PROBLEM DETAILS
The line with "font-weight: none ->" marks the first line to copy, and the line with "margin-top: none ->" marks the last. Transcribe that stretch of the data below exactly, without pictures.

MATERIAL PROVIDED

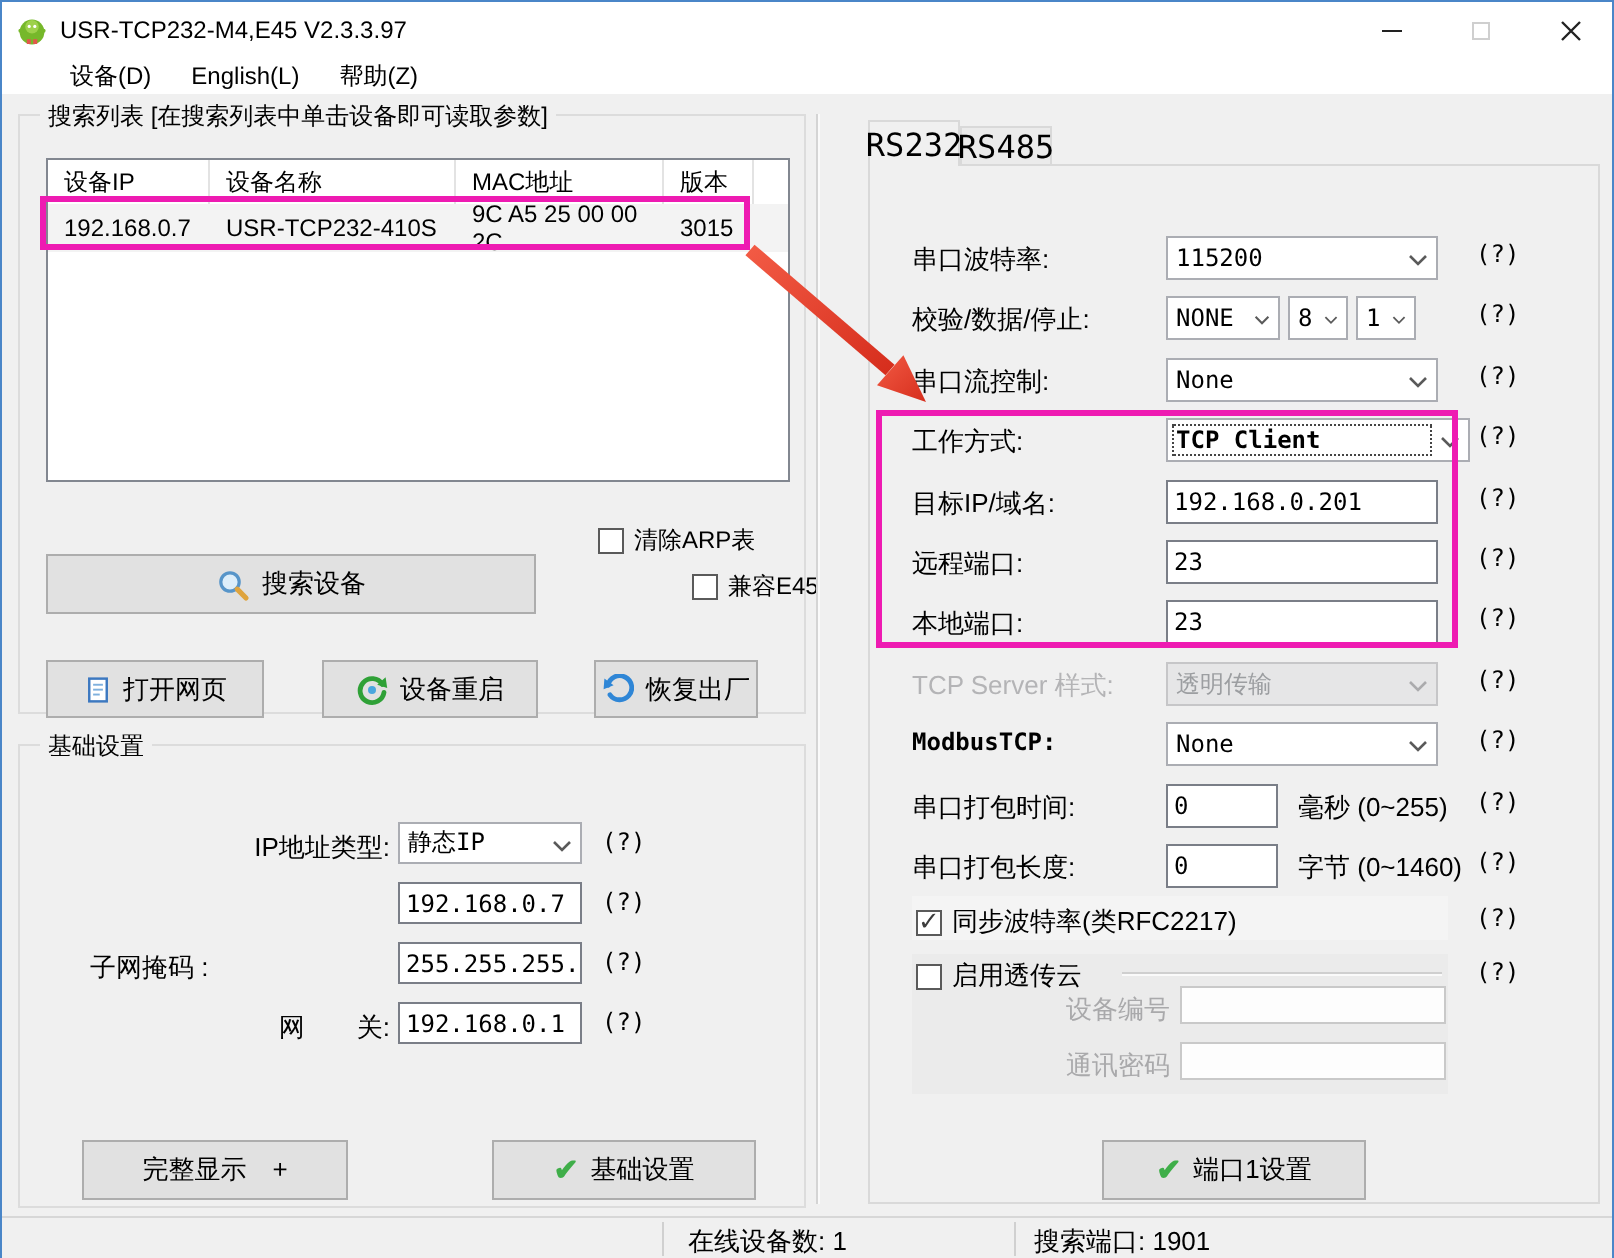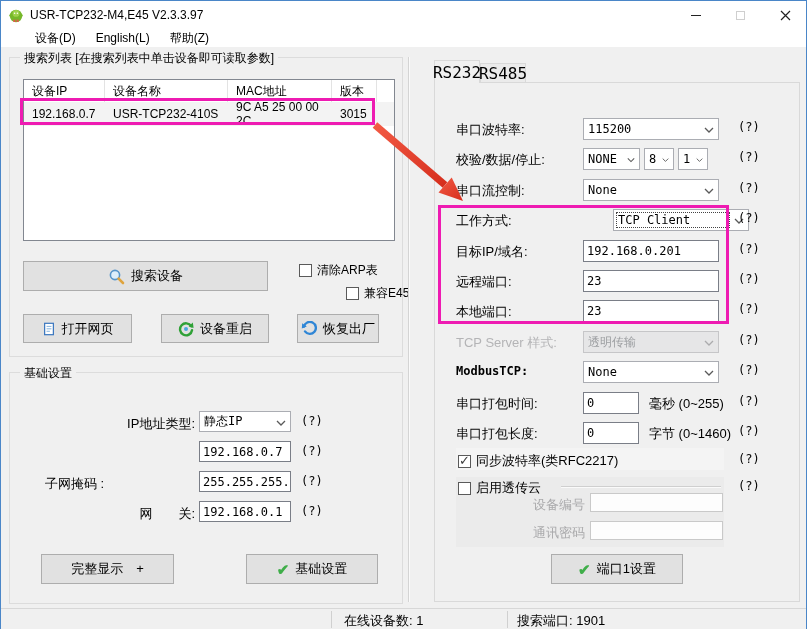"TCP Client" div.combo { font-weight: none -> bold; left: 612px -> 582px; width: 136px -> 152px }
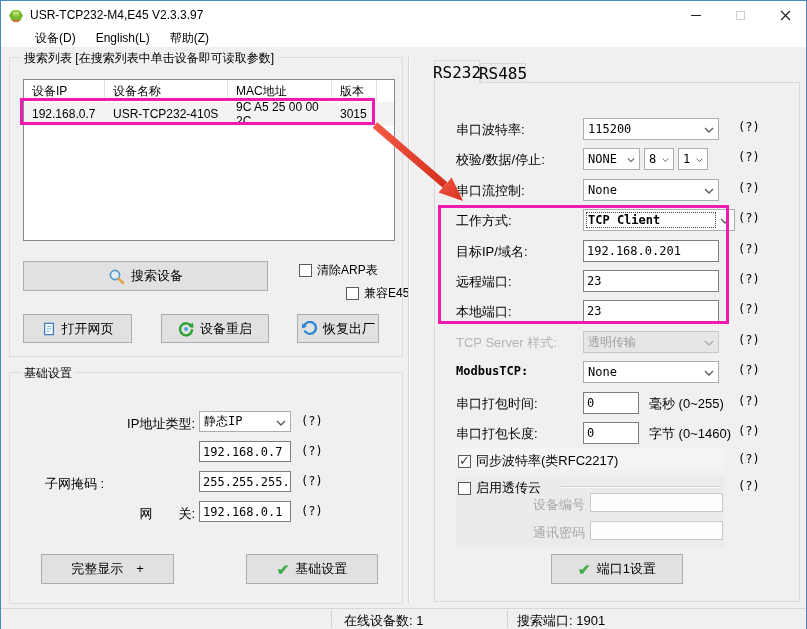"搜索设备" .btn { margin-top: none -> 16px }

--

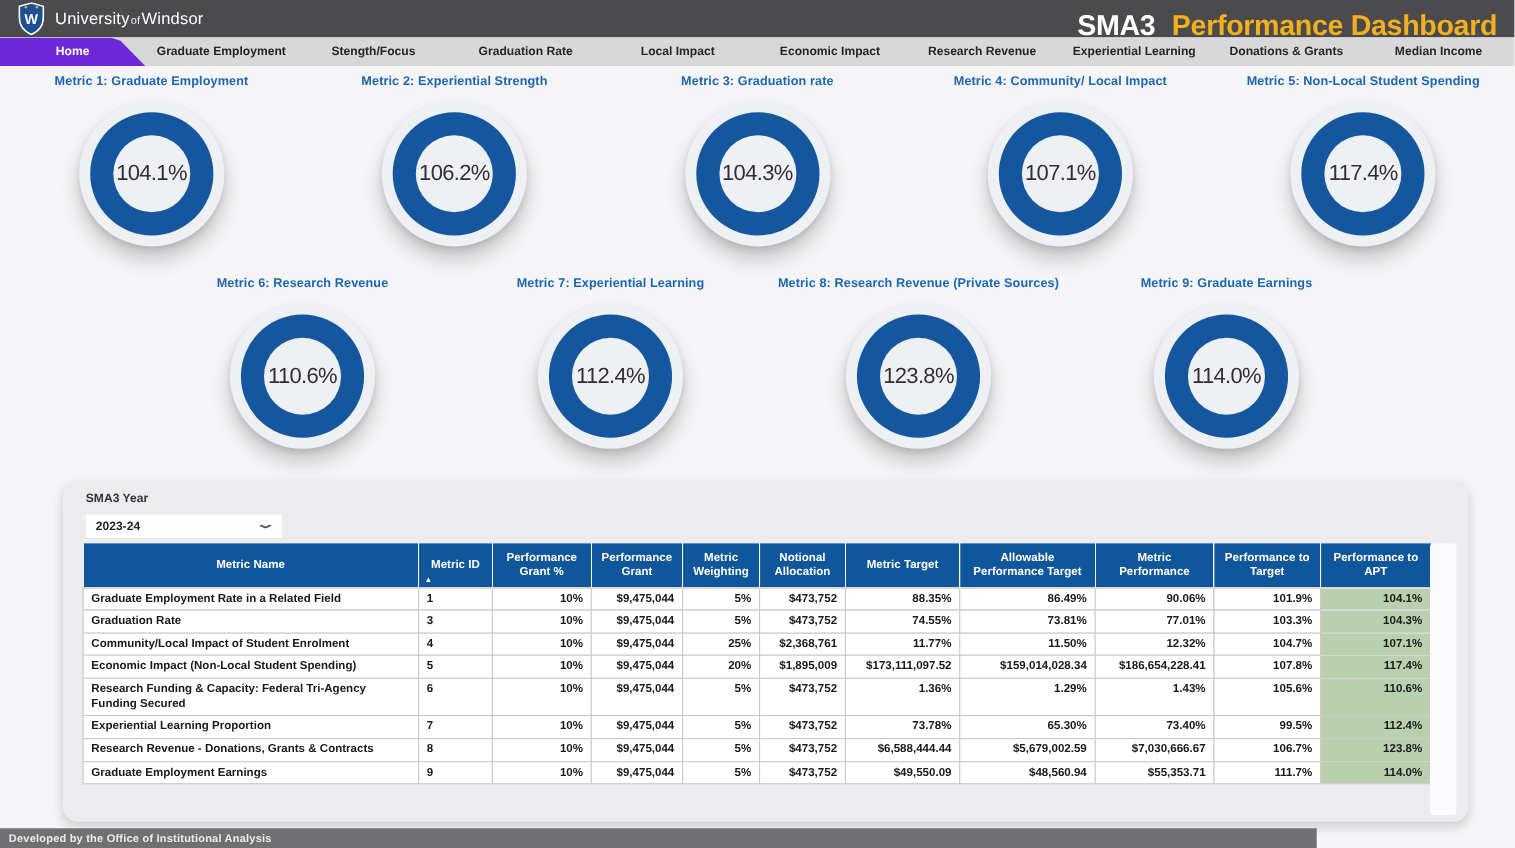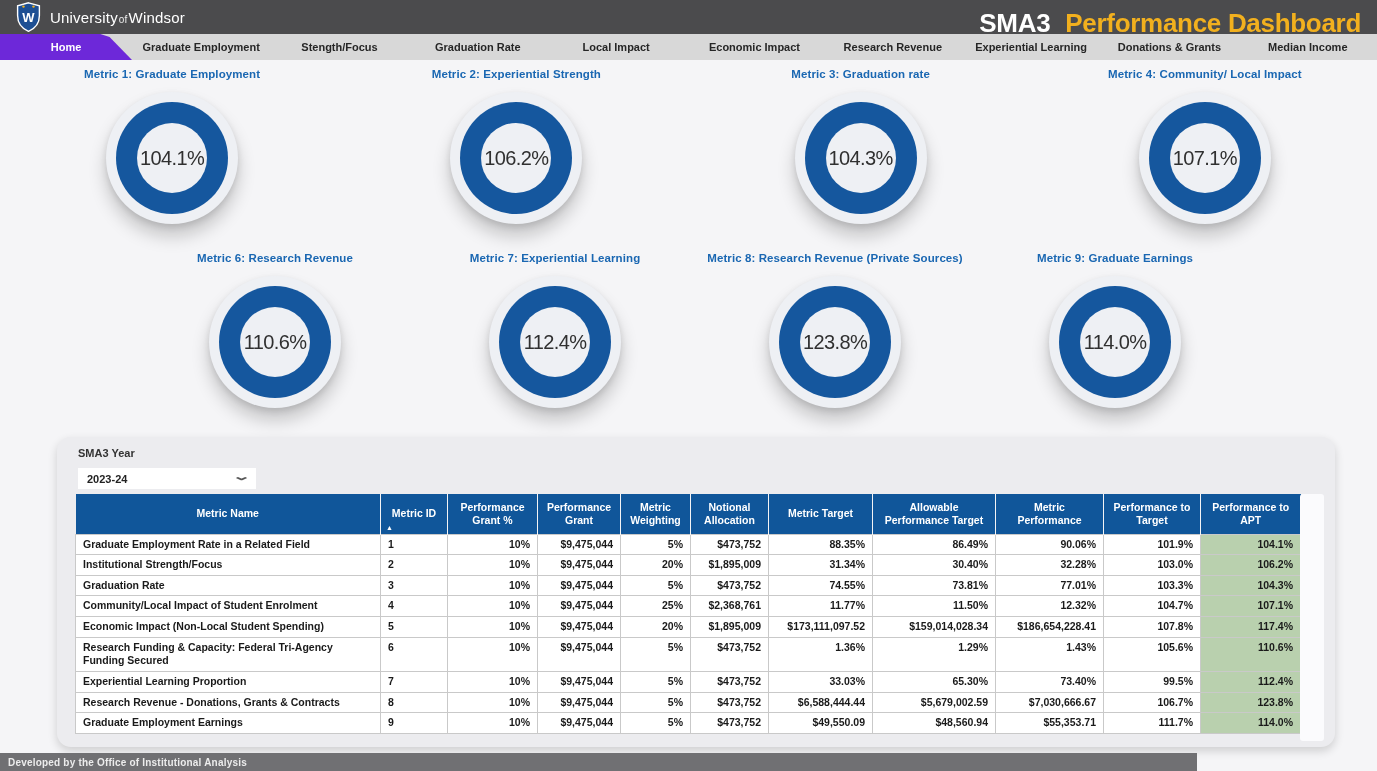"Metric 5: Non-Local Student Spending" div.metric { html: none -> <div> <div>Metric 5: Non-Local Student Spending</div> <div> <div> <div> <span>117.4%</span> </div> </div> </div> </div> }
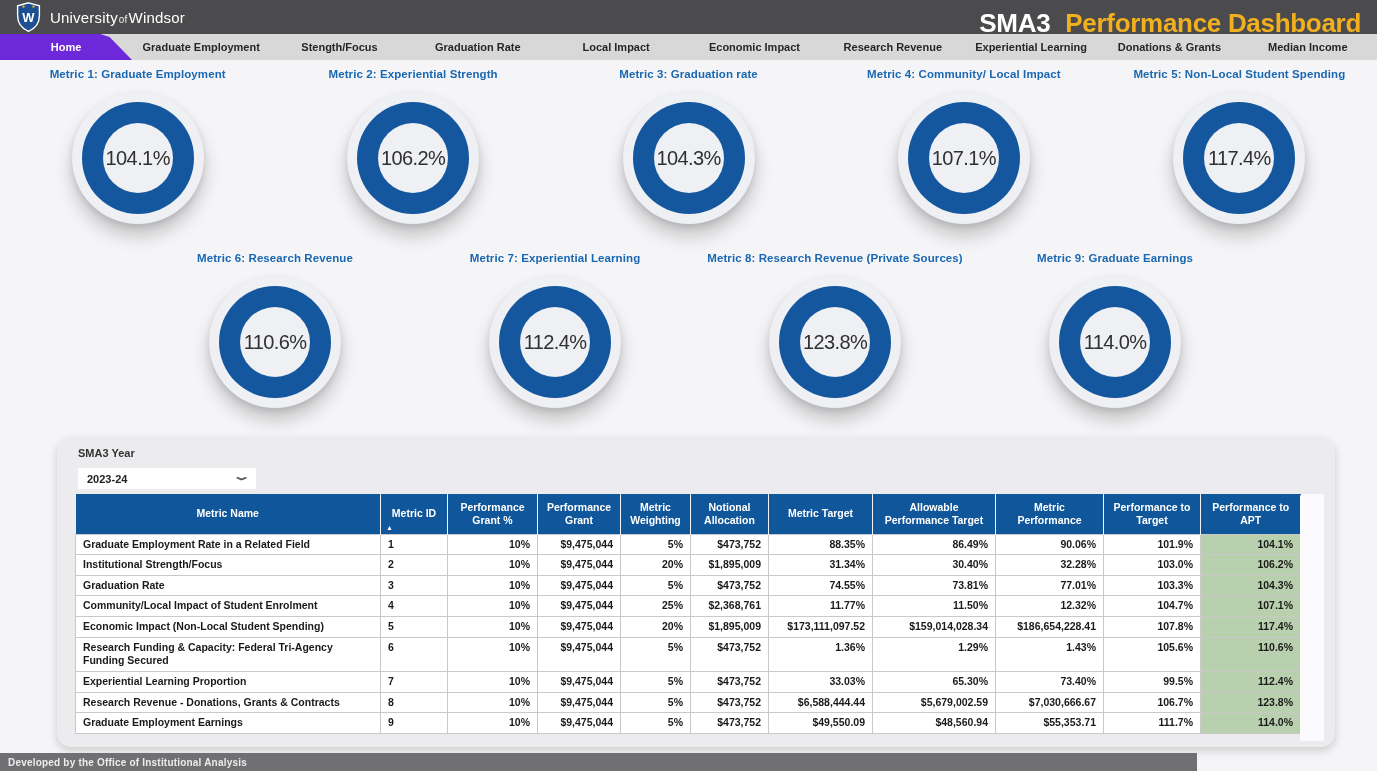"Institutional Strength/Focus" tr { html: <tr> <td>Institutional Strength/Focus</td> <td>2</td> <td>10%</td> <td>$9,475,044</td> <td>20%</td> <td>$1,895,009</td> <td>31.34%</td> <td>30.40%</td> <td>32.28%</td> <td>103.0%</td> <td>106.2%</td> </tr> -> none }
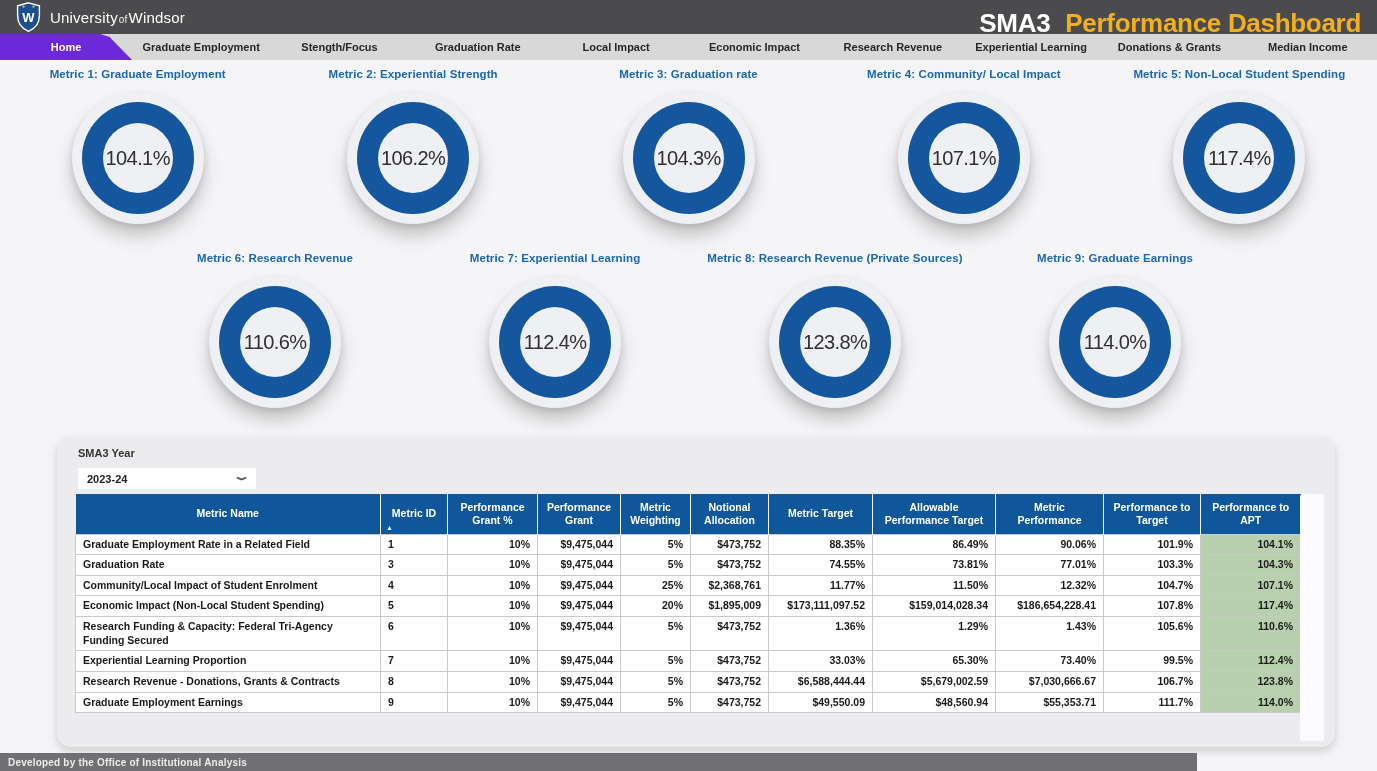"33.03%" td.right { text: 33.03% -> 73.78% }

RESPONSE
"TCP Client" div.combo { font-weight: none -> bold; left: 612px -> 582px; width: 136px -> 152px }
"搜索设备" .btn { margin-top: none -> 16px }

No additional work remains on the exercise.